III. DES DÉSACCORDS PERSISTANTS FONT OBSTACLE À LA POURSUITE DE L'EXAMEN DU TEXTE AU SÉNAT

Si le texte adopté par les députés porte, à maints égards, la marque du Sénat, les désaccords qui subsistent à l'issue de la CMP rendent tout accord en nouvelle lecture hors de portée .

A. UN DÉSACCORD FONDAMENTAL SUR L'APPLICATION DU PRINCIPE DE LAÏCITÉ DANS LE SPORT

1. Un article adopté au Sénat pour interdire le port des signes religieux ostensibles dans le sport

Alors que les cas d'atteintes au principe de laïcité se sont multipliés ces derniers mois, le débat au Sénat en première lecture a été l'occasion pour les sénateurs d'adopter un article 1 er quinquies C prévoyant d'interdire le port de signes religieux ostensibles pour la participation aux événements sportifs et aux compétitions sportives organisés par les fédérations sportives et les associations affiliées.

Cette initiative a suscité une opposition du Gouvernement au motif que la rédaction de l'amendement aurait pour effet de fragiliser la tenue en France de compétitions internationales comme les Jeux olympiques et paralympiques de Paris 2024. Les échanges menés avec les députés ont également mis en évidence leurs craintes qu'une interdiction générale puisse empêcher l'organisation d'événements sportifs à dimension essentiellement sociale.

Afin de répondre à ces deux objections, le rapporteur a transmis aux députés, dans le cadre de la préparation de la CMP, une nouvelle rédaction de cet amendement sur la laïcité dans le sport (voir encadré ci-après) qui répondait aux difficultés soulevées par le Gouvernement et les députés.

2. La vaine recherche d'un compromis inspiré de la loi de 2004 pour préserver un accord en CMP

La rédaction de compromis préparée par le rapporteur visait à définir précisément les conditions de la mise en oeuvre du principe de laïcité dans les compétitions sportives officielles organisées en France.

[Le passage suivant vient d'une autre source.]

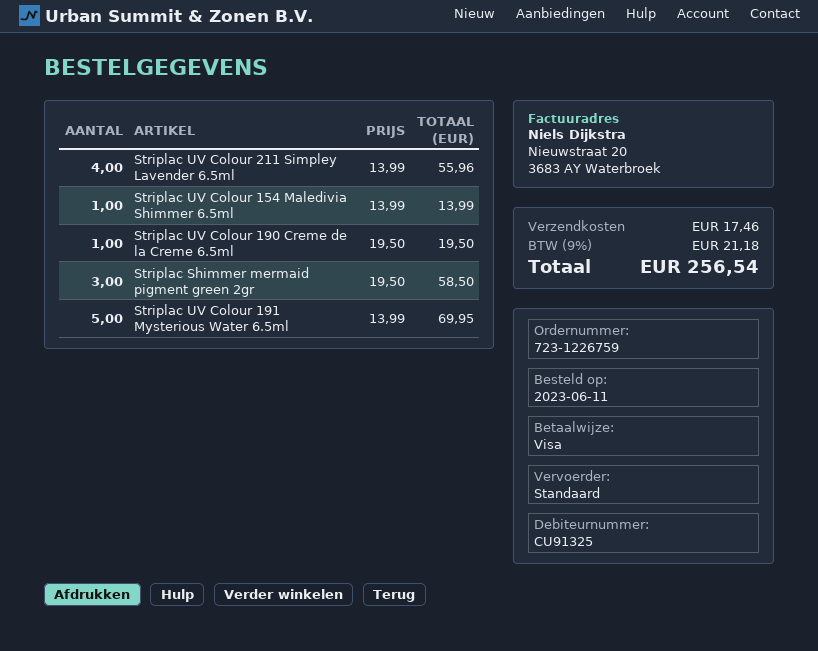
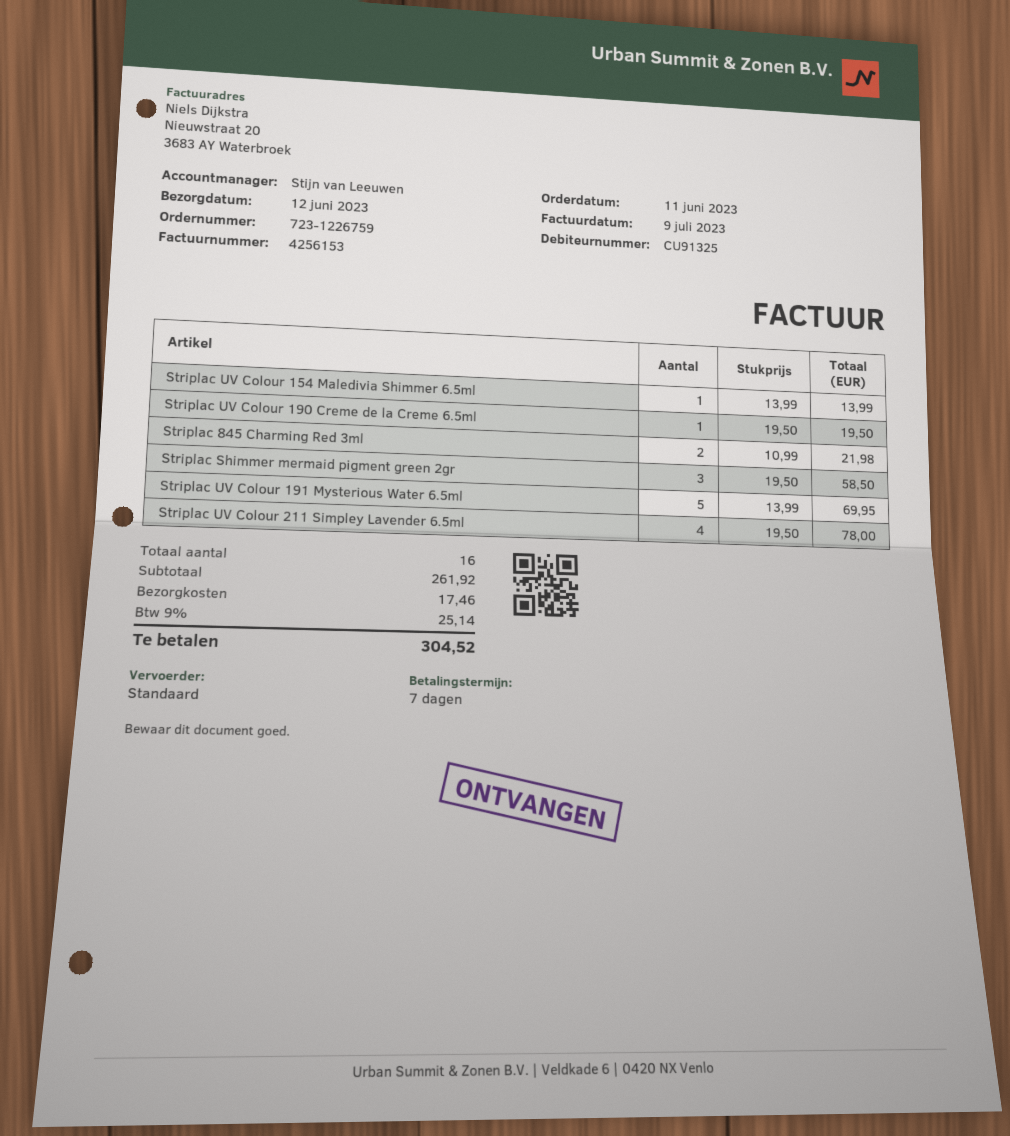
Striplac UV Colour 211 Simpley Lavender 6.5ml: 4 x 13.99 = 55.96 -> 4 x 19.50 = 78.00
Striplac 845 Charming Red 3ml: none -> 2 x 10.99 = 21.98
tax: 9% = 21.18 -> 9% = 25.14
total: 256.54 -> 304.52

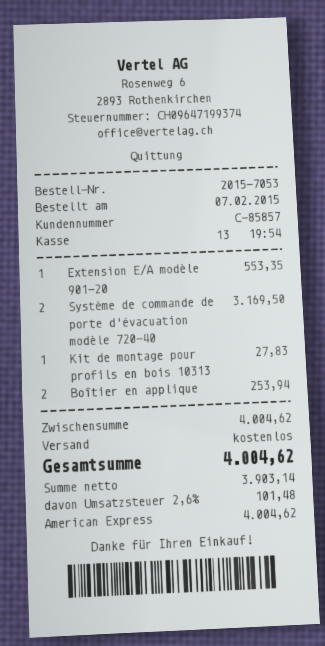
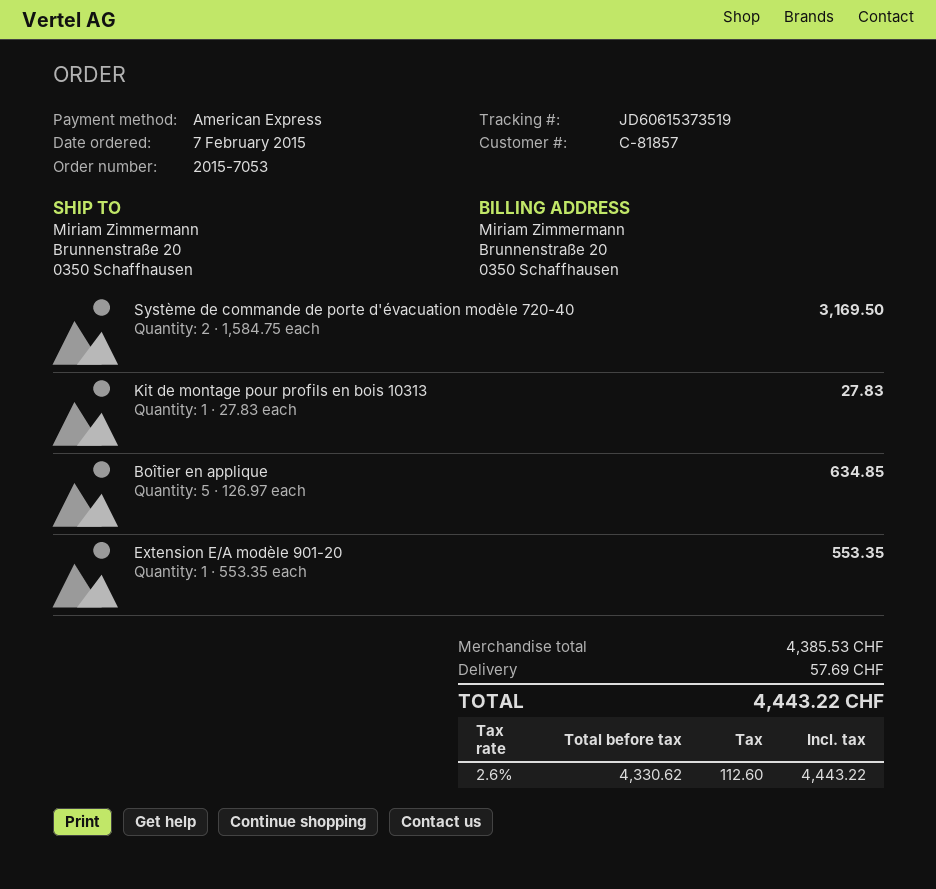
customer number: C-85857 -> C-81857
Boîtier en applique: 2 for 253.94 -> 5 for 634.85
subtotal: 4004.62 -> 4385.53
shipping: 0.00 -> 57.69
net: 3903.14 -> 4330.62
tax: 2.6% = 101.48 -> 2.6% = 112.60
total: 4004.62 -> 4443.22

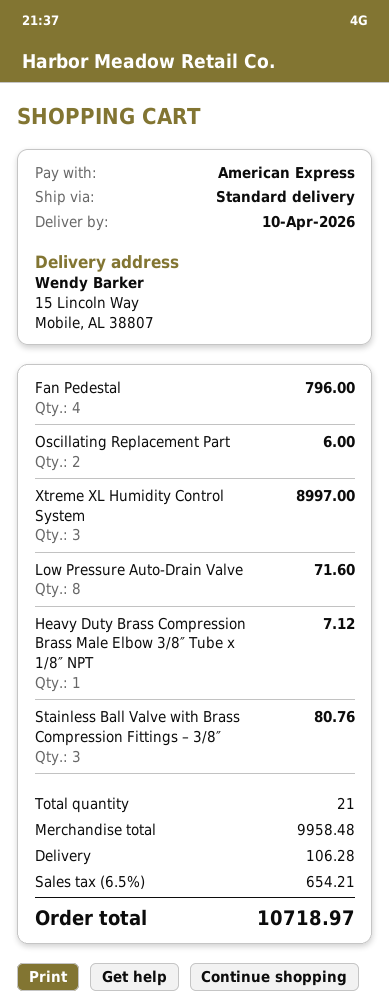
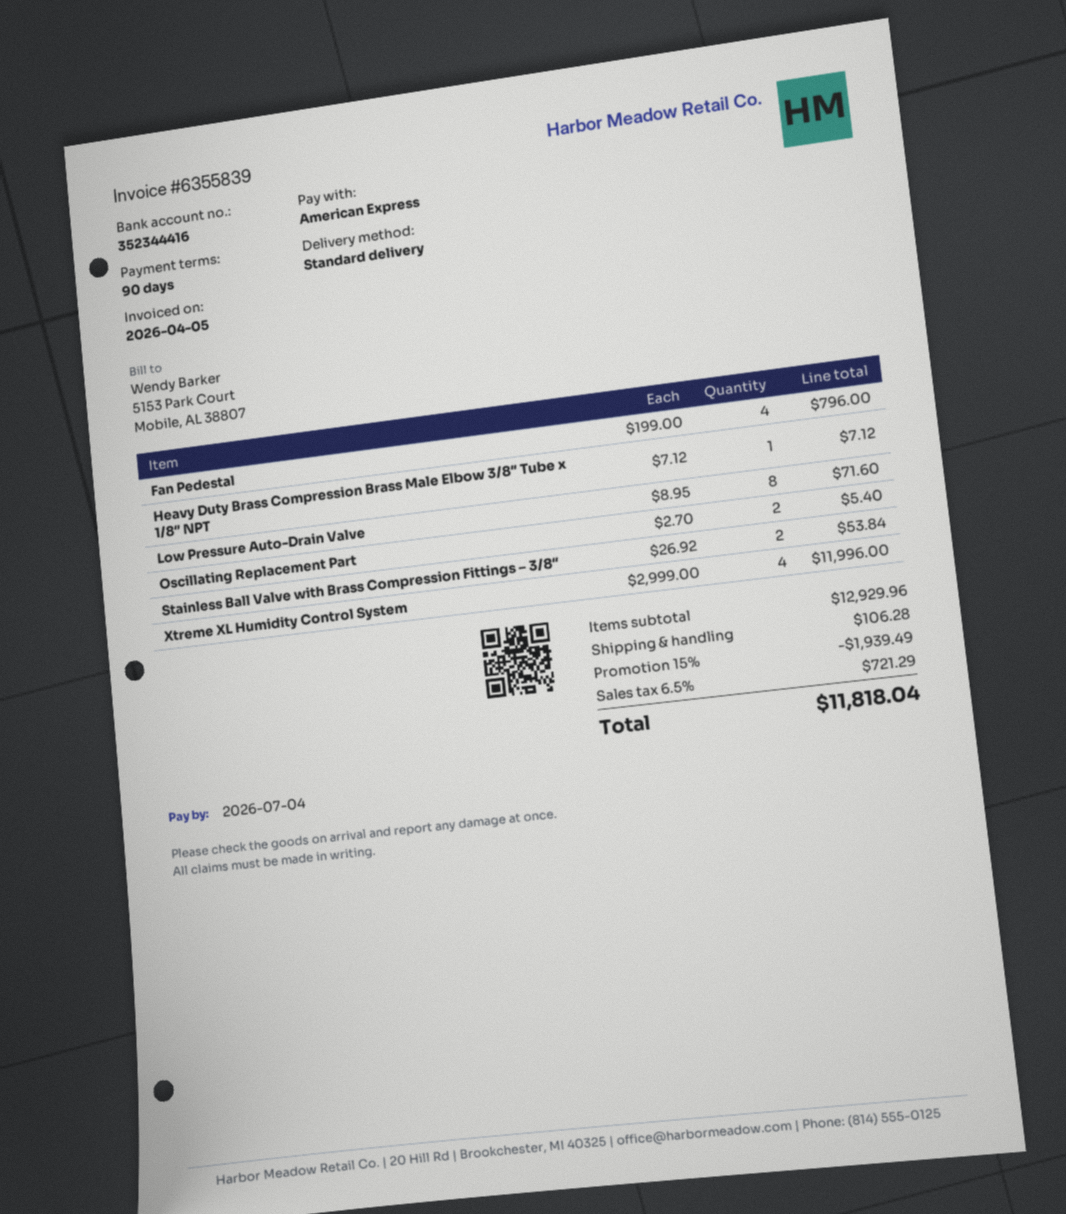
Oscillating Replacement Part: 2 for 6.00 -> 2 for 5.40
Xtreme XL Humidity Control System: 3 for 8997.00 -> 4 for 11996.00
Stainless Ball Valve with Brass Compression Fittings – 3/8″: 3 for 80.76 -> 2 for 53.84
subtotal: 9958.48 -> 12929.96
discount: none -> 15% = 1939.49
tax: 6.5% = 654.21 -> 6.5% = 721.29
total: 10718.97 -> 11818.04

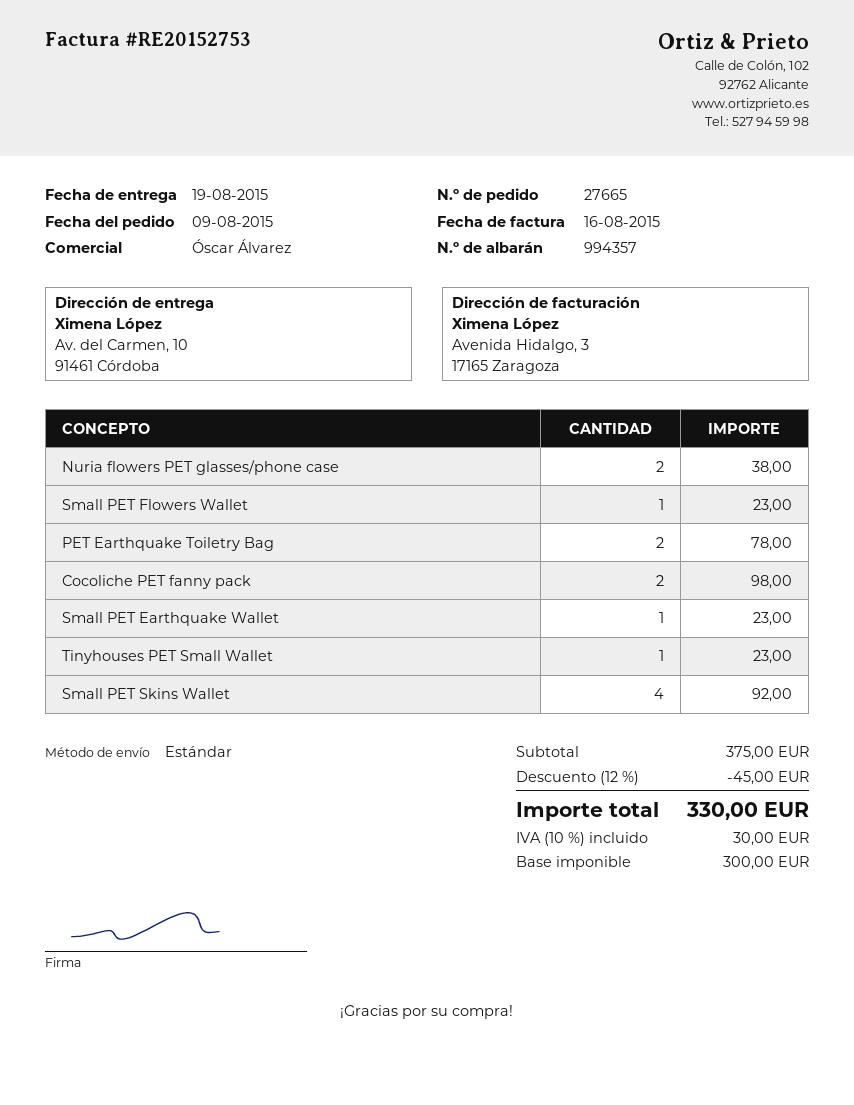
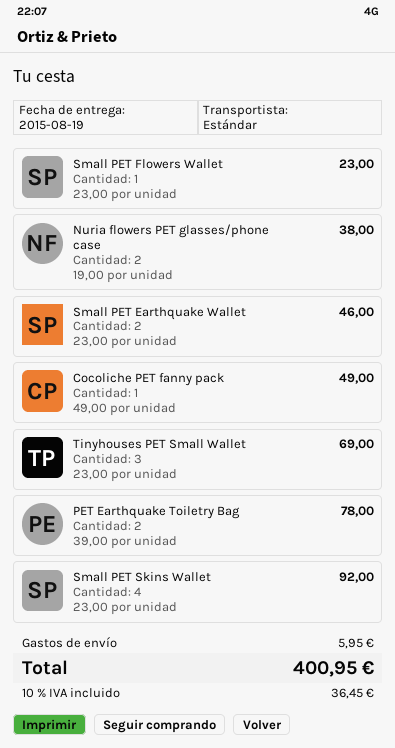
Cocoliche PET fanny pack: 2 for 98.00 -> 1 for 49.00
Small PET Earthquake Wallet: 1 for 23.00 -> 2 for 46.00
Tinyhouses PET Small Wallet: 1 for 23.00 -> 3 for 69.00
discount: 12% = 45.00 -> none
shipping: none -> 5.95
tax: 10% = 30.00 -> 10% = 36.45
total: 330.00 -> 400.95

Elle prévoyait l'interdiction du port de signes ou tenues par les licenciés sportifs lors des seules compétitions sportives officielles organisées par les fédérations délégataires . Cette interdiction ne concernerait pas les sportifs membres de fédérations sportives étrangères afin de ne pas interférer avec les règles édictées par le CIO ou les fédérations internationales. Elle ne concernait pas, non plus, les événements sportifs de nature « sociale » organisés en dehors de toute compétition officielle .

De manière similaire aux dispositions prévues par l'article L. 141-5-1 du code de l'éducation qui concernent le port de signes religieux ostensibles à l'école, le second alinéa de la rédaction proposée prévoyait que le comité d'éthique créé par chaque fédération délégataire serait chargé de faire appliquer cette interdiction en favorisant le dialogue et, en cas d'échec, en saisissant les organes disciplinaires compétents.

La nouvelle rédaction de l'article 1 er quinquies C proposée par le rapporteur

Après l'article L. 131-22 du code du sport, il est inséré un article L. 131-23 ainsi rédigé :

« Art. L. 131-23 : Le port de signes ou tenues par lesquels les personnes détentrices d'une licence mentionnée à l'article L. 131-6 manifestent ostensiblement une appartenance religieuse lors des compétitions sportives mentionnées à l'article L. 131-15 est interdit.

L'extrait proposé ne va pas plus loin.